Carotenoid monooxygenase II knock‐out mice exhibit phenotypical differences and altered lycopene accumulation pattern compared to C57Bl6 mice

Carotenoid monooxygenase II (CMO‐II) cleaves lycopene excentrically in vitro . Little is known about CMO‐II in vivo and therefore we evaluated feed intake, weight change, and lycopene accumulation in 11 male and 8 female CMO‐II knock‐out (CMO‐II KO) mice. Twenty‐three to twenty‐seven week old CMO‐II KO mice consumed a 10% tomato powder diet for 60 days and were compared to 27 week old C57Bl6 wild‐type mice. Twenty‐four hours prior to sacrifice, some mice were orally intubated with 3μCi of 14 C‐lycopene in cottonseed oil. We verified successful loss of expression of CMO‐II by Real‐Time PCR. No differences in feed intake, weight, or health status were observed in CMO‐II KO mice compared to C57Bl6 wild‐type mice.
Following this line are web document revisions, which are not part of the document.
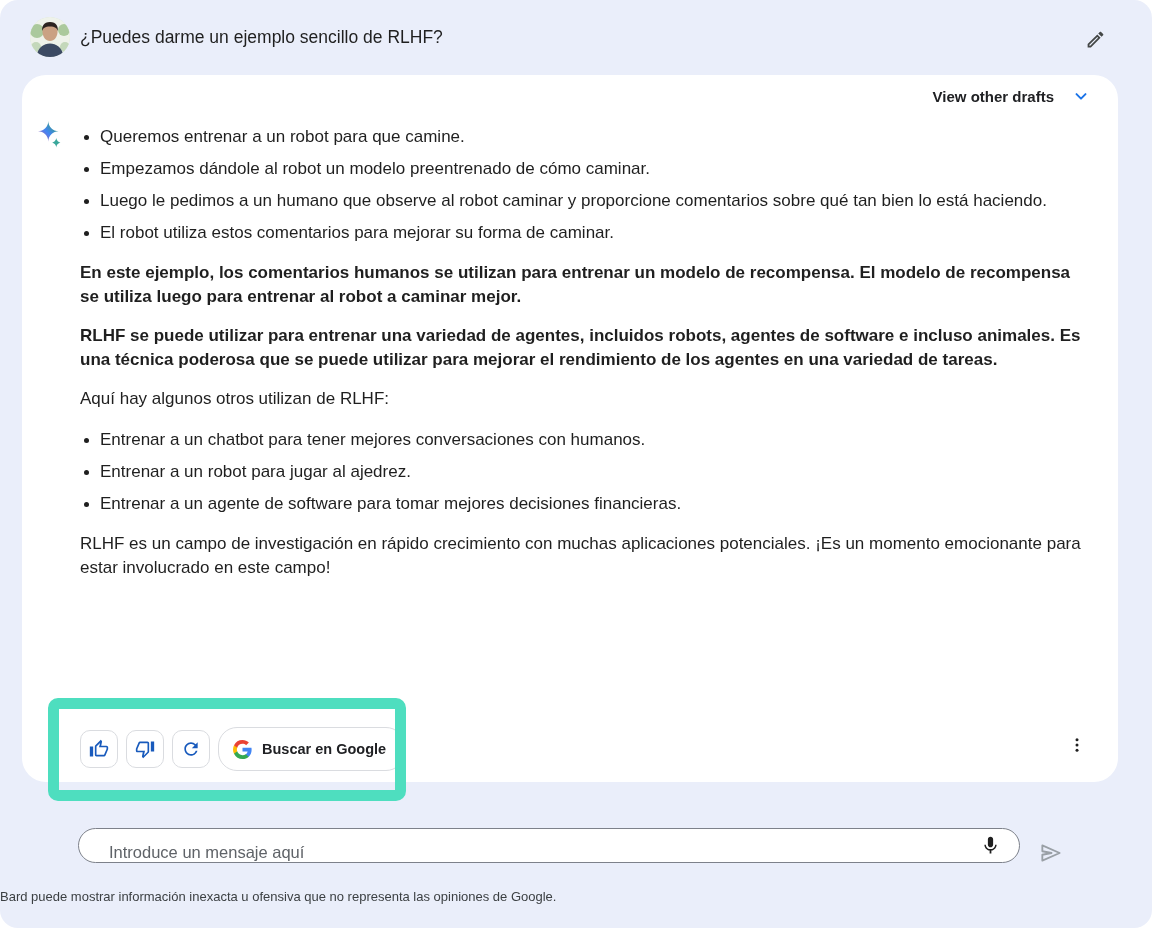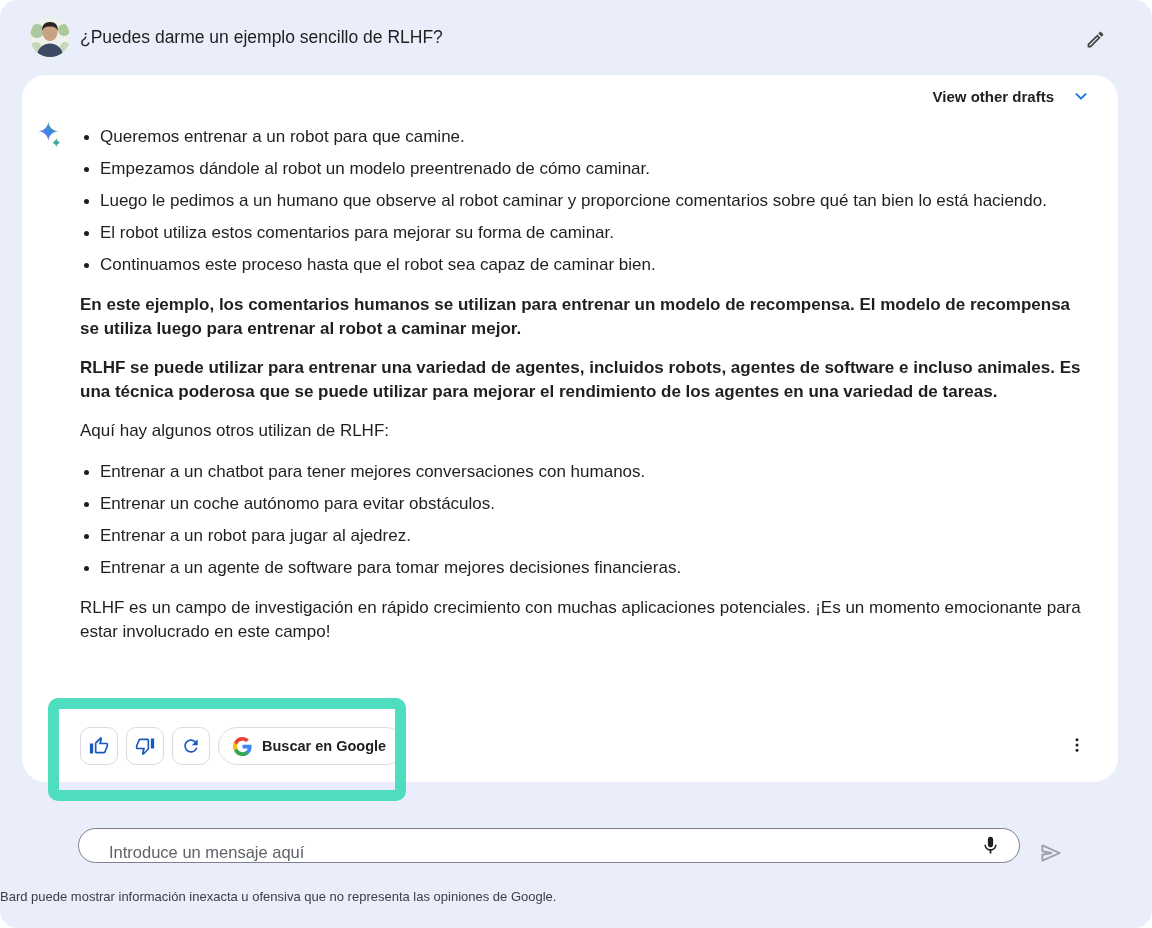--- a/index.html
+++ b/index.html
@@ -55,21 +55,21 @@
   
   .action-row {
     position:absolute; left:58px; top:652px; display:flex; align-items:center; gap:8px;
   }
   .icon-btn {
     width:38px; height:38px; border:1px solid #dadce0; border-radius:10px;
     background:#ffffff; display:flex; align-items:center; justify-content:center;
     cursor:pointer;
   }
   .search-google-btn {
-    height:38px; border:1px solid #dadce0; border-radius:19px; background:#ffffff;
+    height:44px; border:1px solid #dadce0; border-radius:19px; background:#ffffff;
     display:flex; align-items:center; gap:10px; padding:0 18px 0 14px; cursor:pointer;
   }
   .search-google-label { font-size:14.5px; font-weight:700; color:#202124; font-family:"Liberation Sans", sans-serif; }
   .kebab-btn {
     position:absolute; right:24px; top:650px; width:34px; height:40px;
     background:none; border:none; display:flex; align-items:center; justify-content:center;
     cursor:pointer;
   }
   .highlight-box {
     position:absolute; left:26px; top:623px; width:358px; height:103px;
@@ -143,30 +143,28 @@
       <path fill="#3aa79b" d="M19.5 17.5 C19.5 20.5 17 23 14 23 C17 23 19.5 25.5 19.5 28.5 C19.5 25.5 22 23 25 23 C22 23 19.5 20.5 19.5 17.5 Z"></path>
     </svg>
 
     <div class="content">
 
       <ul>
         <li>Queremos entrenar a un robot para que camine.</li>
         <li>Empezamos dándole al robot un modelo preentrenado de cómo caminar.</li>
         <li>Luego le pedimos a un humano que observe al robot caminar y proporcione comentarios sobre qué tan bien lo está haciendo.</li>
         <li>El robot utiliza estos comentarios para mejorar su forma de caminar.</li>
-        <li>Continuamos este proceso hasta que el robot sea capaz de caminar bien.</li>
       </ul>
 
       <p class="body">En este ejemplo, los comentarios humanos se utilizan para entrenar un modelo de recompensa. El modelo de recompensa se utiliza luego para entrenar al robot a caminar mejor.</p>
       <p class="body">RLHF se puede utilizar para entrenar una variedad de agentes, incluidos robots, agentes de software e incluso animales. Es una técnica poderosa que se puede utilizar para mejorar el rendimiento de los agentes en una variedad de tareas.</p>
       <p class="examples-intro">Aquí hay algunos otros utilizan de RLHF:</p>
 
       <ul>
         <li>Entrenar a un chatbot para tener mejores conversaciones con humanos.</li>
-        <li>Entrenar un coche autónomo para evitar obstáculos.</li>
         <li>Entrenar a un robot para jugar al ajedrez.</li>
         <li>Entrenar a un agente de software para tomar mejores decisiones financieras.</li>
       </ul>
 
       <p>RLHF es un campo de investigación en rápido crecimiento con muchas aplicaciones potenciales. ¡Es un momento emocionante para estar involucrado en este campo!</p>
     </div>
 
     <div class="action-row">
       <button class="icon-btn">
         <svg width="20" height="20" viewBox="0 0 24 24">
Student's t‐test showed total lycopene concentration was higher in the adrenals (p=0.005) and uterus (p=0.02) of CMO‐II KO mice compared with wild‐type while no differences were found in the liver, seminal vesicles, or spleen. Organ weights were evaluated as a percentage of body weight. CMO‐II KO mice had significantly smaller livers (p=0.003), thymus (p=0.036), and seminal vesicles (p=0.034), but larger testes (p=0.0003). Preliminary evidence indicates CMO‐II KO mice have phenotypical differences from wild‐type mice and metabolize lycopene differently than wild‐type mice. (Funded in part by NIH grant PHS‐1‐RO1 CA125384.)